Кузин вздрогнул, вспомнив тоненькую картонную папку на своем столе. И посмотрел на Финкельштейна. А тот как бы незаметно подмигнул: видал, брат, какие дела? Для того тебя и привел!

КЛОДЕТ СОРЕЛЬ. САМАРА, 1915

Она сама придумала себе это имя. Потому что Клавдия Сорокина — это пошло. Клавдия Сорокина — это купеческая дочь, а Клодет Сорель купеческой дочерью быть не может, это — певица из Парижа.

А как бы вы поступили, если бы родились в Самаре, росли третьей дочерью в семье купца второй гильдии, донашивали за сестрами платья, играли в их растрепанные куклы, и жизнь ваша была бы расписана еще до рождения: гимназия, замужество, дети, хозяйство и… И все. Ради этого жить? Клавой Сорокиной? Увольте, господа. Она будет не просто красавицей — тут Господь ее, по счастью, не обделил — но роковой красавицей из романов, которыми одноклассницы тайно обменивались на переменах. И благородные мужчины будут падать к ее ногам — так ей казалось. Она плохо представляла, что для этого надо делать, и где-то в глубине души понимала, что для этого недостаточно просто смотреть томным взглядом, вскидывая ресницы и высокомерно протягивая руку для поцелуя, как книжные героини. Но вот что для этого надо делать?

Впрочем, пока она никого покорять не собиралась. Сейчас надо было окончить гимназию, а вот тогда уже и бежать из опостылевшей Самары в столицу, в Питер. Там — жизнь, настоящая, а не тухлое самарское прозябание. Но, как бы спрашивала робкая Клава Сорокина, вот ты приехала в Петербург, а что дальше? Одному Богу известно, что дальше.

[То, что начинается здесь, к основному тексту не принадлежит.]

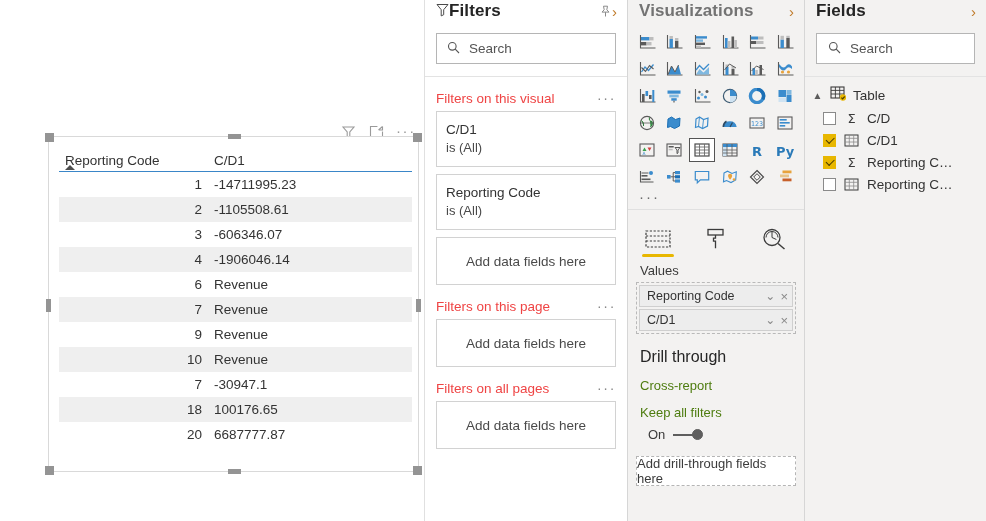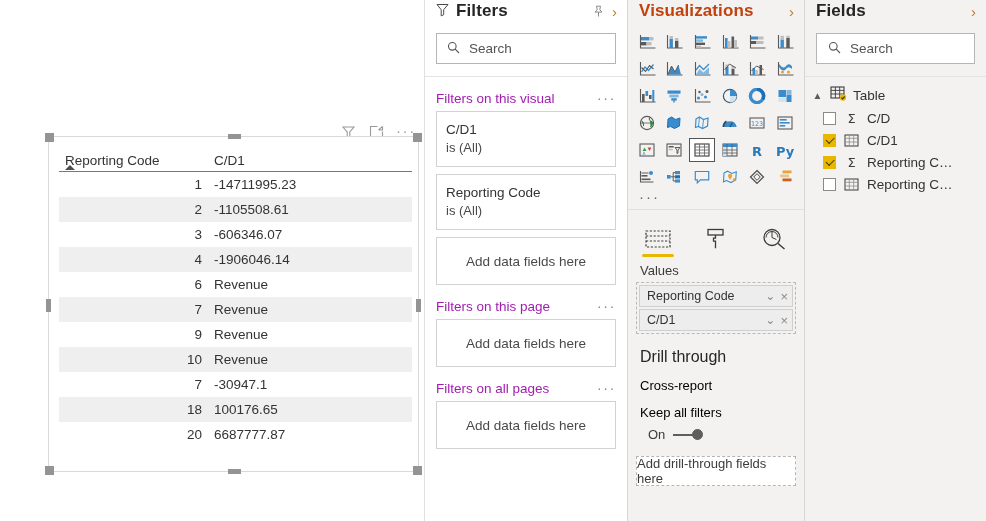--- a/index.html
+++ b/index.html
@@ -46,49 +46,49 @@
   .tbl td{font-size:13.5px;color:#333;padding:0 6px;height:25px;line-height:25px;
     white-space:nowrap;overflow:hidden;}
   .tbl td.num{text-align:right;}
   .tbl td.val{text-align:left;}
   .tbl tr.alt td{background:#efefef;}
 
   
   #filters{position:absolute;left:424px;top:0;width:204px;height:521px;
     background:#fff;border-left:1px solid #e0e0e0;border-right:1px solid #d6d6d6;
     box-sizing:border-box;}
-  .pane-head{height:22px;display:flex;align-items:center;padding:0 10px 0 11px;gap:7px;}
+  .pane-head{height:22px;display:flex;align-items:center;padding:0 10px 0 11px;}
   .pane-title{font-size:17px;color:#252525;font-weight:700;letter-spacing:.1px;}
   .pane-head .spacer{flex:1;}
   .pin-ico,.chev-ico{color:#8a8a8a;display:flex;align-items:center;cursor:pointer;}
   .chev-ico{color:#c07b2a;font-size:15px;}
 
   .search-box{position:relative;margin:11px 11px 0 11px;height:31px;
     border:1px solid #b5b5b5;background:#fff;box-sizing:border-box;
     display:flex;align-items:center;padding-left:10px;gap:9px;cursor:text;}
   .search-ph{font-size:13.5px;color:#545454;}
   .divider{height:1px;background:#e3e3e3;margin-top:12px;}
 
   .fsec{padding:0 11px;}
   .fsec-head{display:flex;align-items:center;height:26px;margin-top:8px;}
-  .fsec-title{font-size:13.5px;color:#a21caf;flex:1;}
+  .fsec-title{font-size:13.5px;color:#ef4444;flex:1;}
   .fsec-dots{letter-spacing:1.7px;font-size:14px;color:#888;line-height:6px;cursor:pointer;}
 
   .fcard{border:1px solid #d2d2d2;background:#fff;box-sizing:border-box;
     padding:8px 9px 9px 9px;margin-bottom:7px;cursor:pointer;}
   .fcard .f-name{font-size:13.5px;color:#333;line-height:19px;}
   .fcard .f-sub{font-size:13px;color:#4a4a4a;line-height:18px;}
   .fdrop{border:1px solid #d2d2d2;background:#fff;box-sizing:border-box;
     height:48px;display:flex;align-items:center;justify-content:center;
     font-size:13.5px;color:#4a4a4a;margin-bottom:2px;cursor:pointer;}
 
   
   #viz{position:absolute;left:628px;top:0;width:177px;height:521px;
     background:#f3f2f1;border-right:1px solid #d6d6d6;box-sizing:border-box;}
-  #viz .pane-title{color:#c2410c;}
+  #viz .pane-title{color:#737373;}
   .viz-grid{display:grid;grid-template-columns:repeat(6,1fr);
     gap:3px 2px;padding:8px 6px 0 6px;}
   .vcell{height:24px;display:flex;align-items:center;justify-content:center;
     cursor:pointer;box-sizing:border-box;border:1px solid transparent;}
   .vcell.sel{border:1.6px solid #545454;background:#fff;}
   .vcell svg{display:block;}
   .viz-dots{padding:3px 0 0 11px;letter-spacing:2px;font-size:15px;color:#6b6b6b;
     line-height:10px;cursor:pointer;}
 
   .viz-tabs{display:flex;align-items:flex-end;gap:26px;padding:12px 0 0 14px;
@@ -101,21 +101,21 @@
   .well-label{font-size:13px;color:#3b3b3b;padding:6px 0 4px 12px;}
   .well-area{margin:0 8px;border:1px dashed #b9b9b9;padding:2px;box-sizing:border-box;}
   .well-chip{height:22px;background:#ededed;border:1px solid #cfcfcf;box-sizing:border-box;
     display:flex;align-items:center;padding:0 4px 0 7px;margin-bottom:2px;cursor:pointer;}
   .well-chip:last-child{margin-bottom:0;}
   .well-chip .nm{flex:1;font-size:12.5px;color:#333;white-space:nowrap;overflow:hidden;}
   .well-chip .cv{color:#8a8a8a;font-size:12px;padding:0 5px;cursor:pointer;}
   .well-chip .xx{color:#8a8a8a;font-size:13px;cursor:pointer;}
 
   .dt-title{font-size:16px;font-weight:400;color:#252525;padding:14px 0 0 12px;}
-  .dt-sub{font-size:13px;color:#000000;padding:12px 0 0 12px;}
+  .dt-sub{font-size:13px;color:#4d7c0f;padding:12px 0 0 12px;}
   .tog-row{display:flex;align-items:center;gap:8px;padding:7px 0 0 20px;}
   .tog-lbl{font-size:13px;color:#3b3b3b;}
   .tog{width:34px;height:13px;position:relative;cursor:pointer;}
   .tog .bar{position:absolute;left:8px;top:6px;width:24px;height:1.6px;background:#5e5e5e;}
   .tog .knob{position:absolute;top:1px;width:11px;height:11px;border-radius:50%;
     box-sizing:border-box;}
   .tog.off .knob{left:0;border:1.6px solid #5e5e5e;background:#f3f2f1;}
   .tog.on .bar{left:0;width:22px;}
   .tog.on .knob{left:19px;background:#5e5e5e;border:1.6px solid #5e5e5e;}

Чем черт не шутит, может дальше махнуть в Париж. Нет, не — «может», а — только в Париж! Даже Петербург — это лишь короткая остановка на пути в столицу мира, в город художников, поэтов, жгучих красавцев и соблазнительных женщин, среди которых она будет самой соблазнительной.

Она будет певицей. Она будет петь песни, но не те глупые романсы, что мычат ее сверстницы, млея от еще не испытанной страсти. Она будет петь песни, написанные на собственные стихи. Значит, она будет еще и поэтом. Настоящим. Как Анна Ахматова.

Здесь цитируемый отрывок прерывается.